COMP9315 24T1 Exercises 04
Implementing Sorting and Projection
DBMS Implementation

  1. You have an unsorted heap file containing 4500 records and a select query is asked that requires the file to be sorted. The DBMS uses an external merge-sort that makes efficient use of the available buffer space.

    Assume that: records are 48-bytes long (including a 4-byte sort key); the page size is 512-bytes; each page has 12 bytes of control information in it; 4 buffer pages are available.

    1. How many sorted subfiles will there be after the initial pass of the sort algorithm?

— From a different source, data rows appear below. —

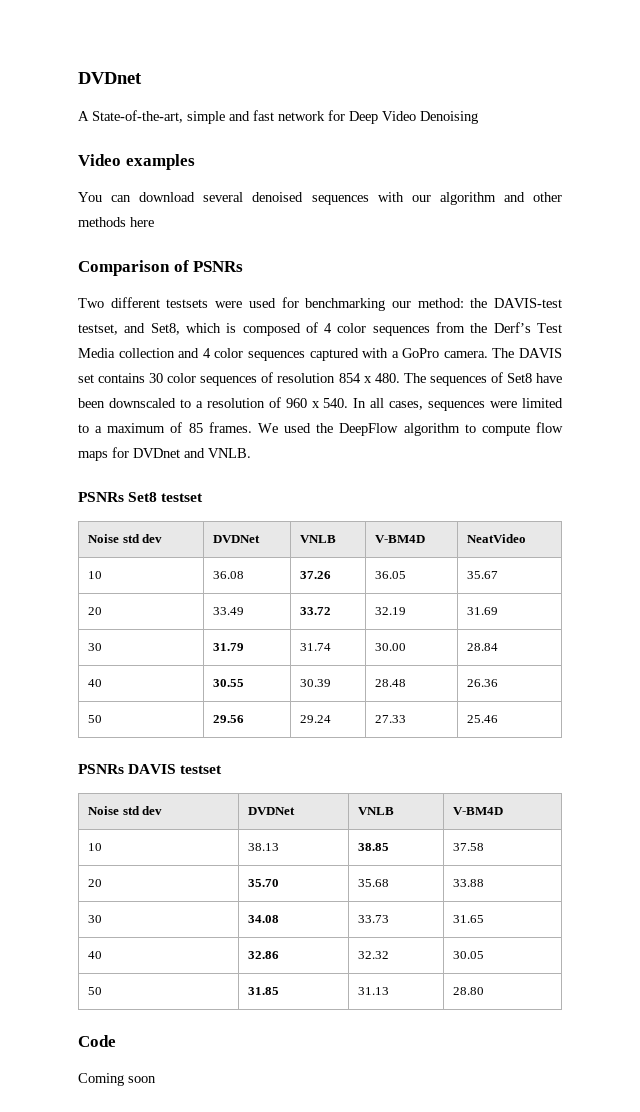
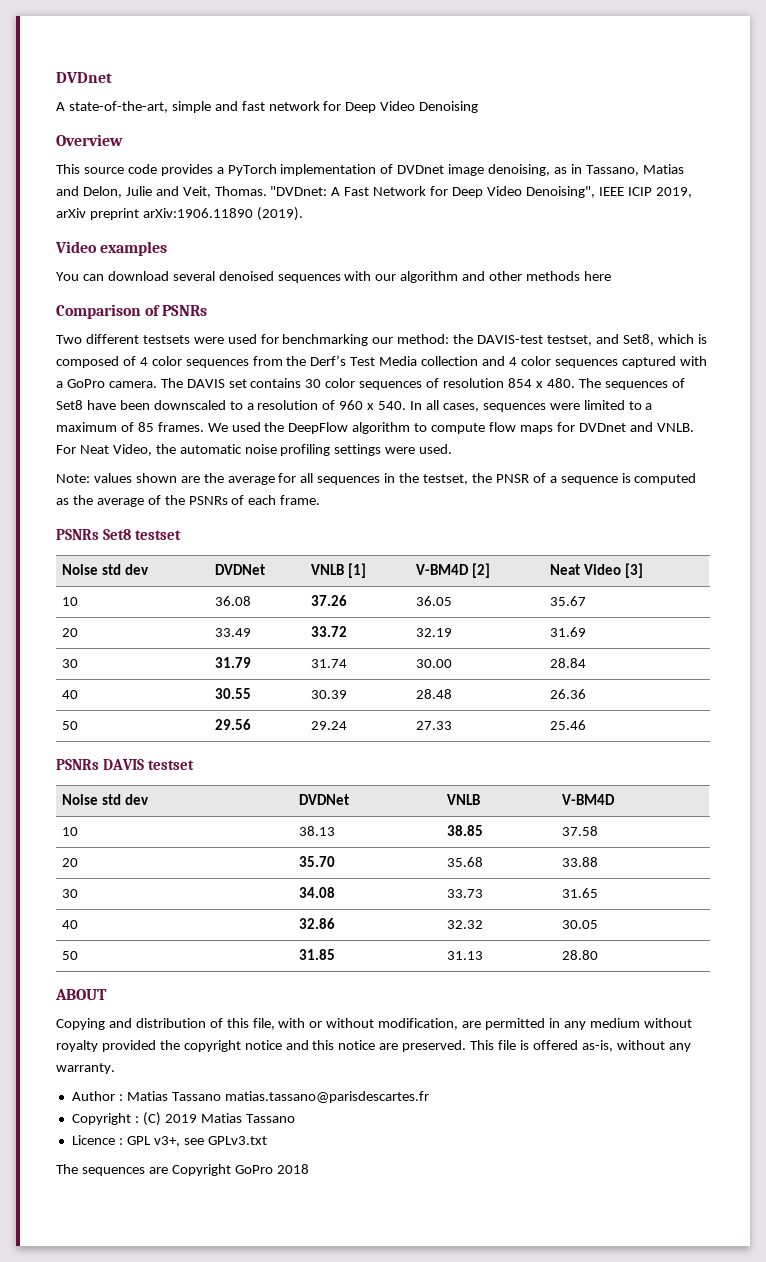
[92,110,183,123] State-of-the-art, -> [68,101,168,113] state-of-the-art,
(478, 117) none -> [56,134,123,146] [56,164,684,176] [56,186,692,198] [56,207,303,221] // Overview // This source code provides a PyTorch implementation of DVDnet image denoising, as in Tassano, Matias and Delon, Julie and Veit, Thomas. "DVDnet: A Fast Network for Deep Video Denoising", IEEE ICIP 2019, arXiv preprint arXiv:1906.11890 (2019).
(251, 453) none -> [56,444,453,456] [56,473,697,485] [56,495,321,507] For Neat Video, the automatic noise profiling settings were used. // Note: values shown are the average for all sequences in the testset, the PNSR of a sequence is computed as the average of the PSNRs of each frame.
[375,535,426,543] [467,534,527,543] | V-BM4D | NeatVideo -> [348,563,367,578] [416,563,491,578] [550,563,643,578] [1] | V-BM4D [2] | Neat Video [3]
[78,1035,116,1047] [78,1073,156,1086] Code // Coming soon -> [55,989,107,1000] [56,1018,692,1030] [56,1040,691,1052] [56,1063,115,1074] [71,1091,429,1103] [71,1112,295,1126] [71,1135,267,1147] [56,1164,309,1176] ABOUT // Copying and distribution of this file, with or without modification, are permitted in any medium without royalty provided the copyright notice and this notice are preserved. This file is offered as-is, without any warranty. // Author : Matias Tassano matias.tassano@parisdescartes.fr // Copyright : (C) 2019 Matias Tassano // Licence : GPL v3+, see GPLv3.txt // The sequences are Copyright GoPro 2018

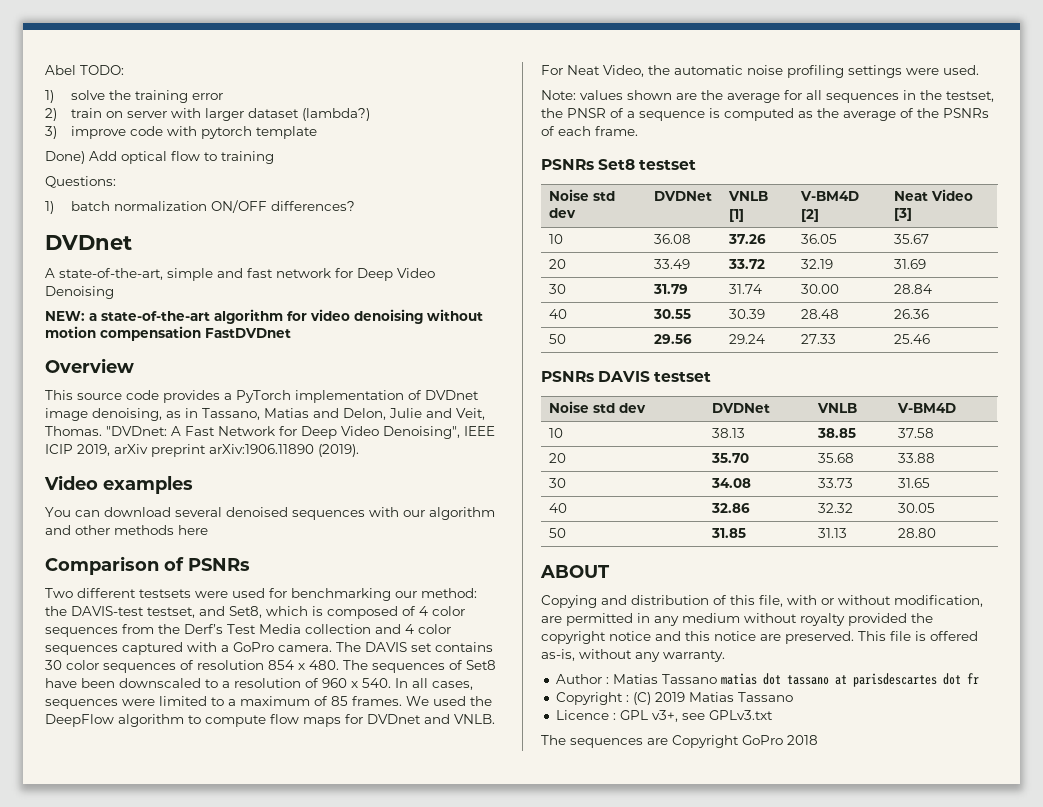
(56, 77) none -> [45,65,124,75] [45,90,223,103] [45,108,370,121] [45,126,317,139] [45,151,274,164] [45,176,116,188] [45,200,355,214] Abel TODO: // 1) solve the training error // 2) train on server with larger dataset (lambda?) // 3) improve code with pytorch template // Done) Add optical flow to training // Questions: // 1) batch normalization ON/OFF differences? //
(479, 107) none -> [45,309,483,324] [45,326,291,341] // NEW: a state-of-the-art algorithm for video denoising without motion compensation FastDVDnet
[224,1091,429,1103] matias.tassano@parisdescartes.fr -> [720,673,979,687] matias dot tassano at parisdescartes dot fr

How long will each subfile be?

      Answer:

      We need to first of all work out the blocking factor and then the number of data blocks. The available space for storing records in each page is 512-12=500 bytes, so each page can store up to 10 48-byte records. This means that 450 pages are needed to store the 4500 records.

      In the first pass, we read as many pages as we can into the available buffers, sort these page in memory, and then write them out. Given that 4 buffer pages are available, there will be ceil(450/4)=113 sorted runs (sub-files) of 4 pages each, except the last run which is only 2 pages long.

    2. How many passes (including the initial pass considered above) will be required to sort this file?

      Answer:

      After pass 0, we have N=ceil(b/B) sorted runs, each of length B. Subsequent merging passes will increase the length of the sorted runs by B-1 times on each pass. The number of merging passes until the whole file is sorted is ceil(logB-1N).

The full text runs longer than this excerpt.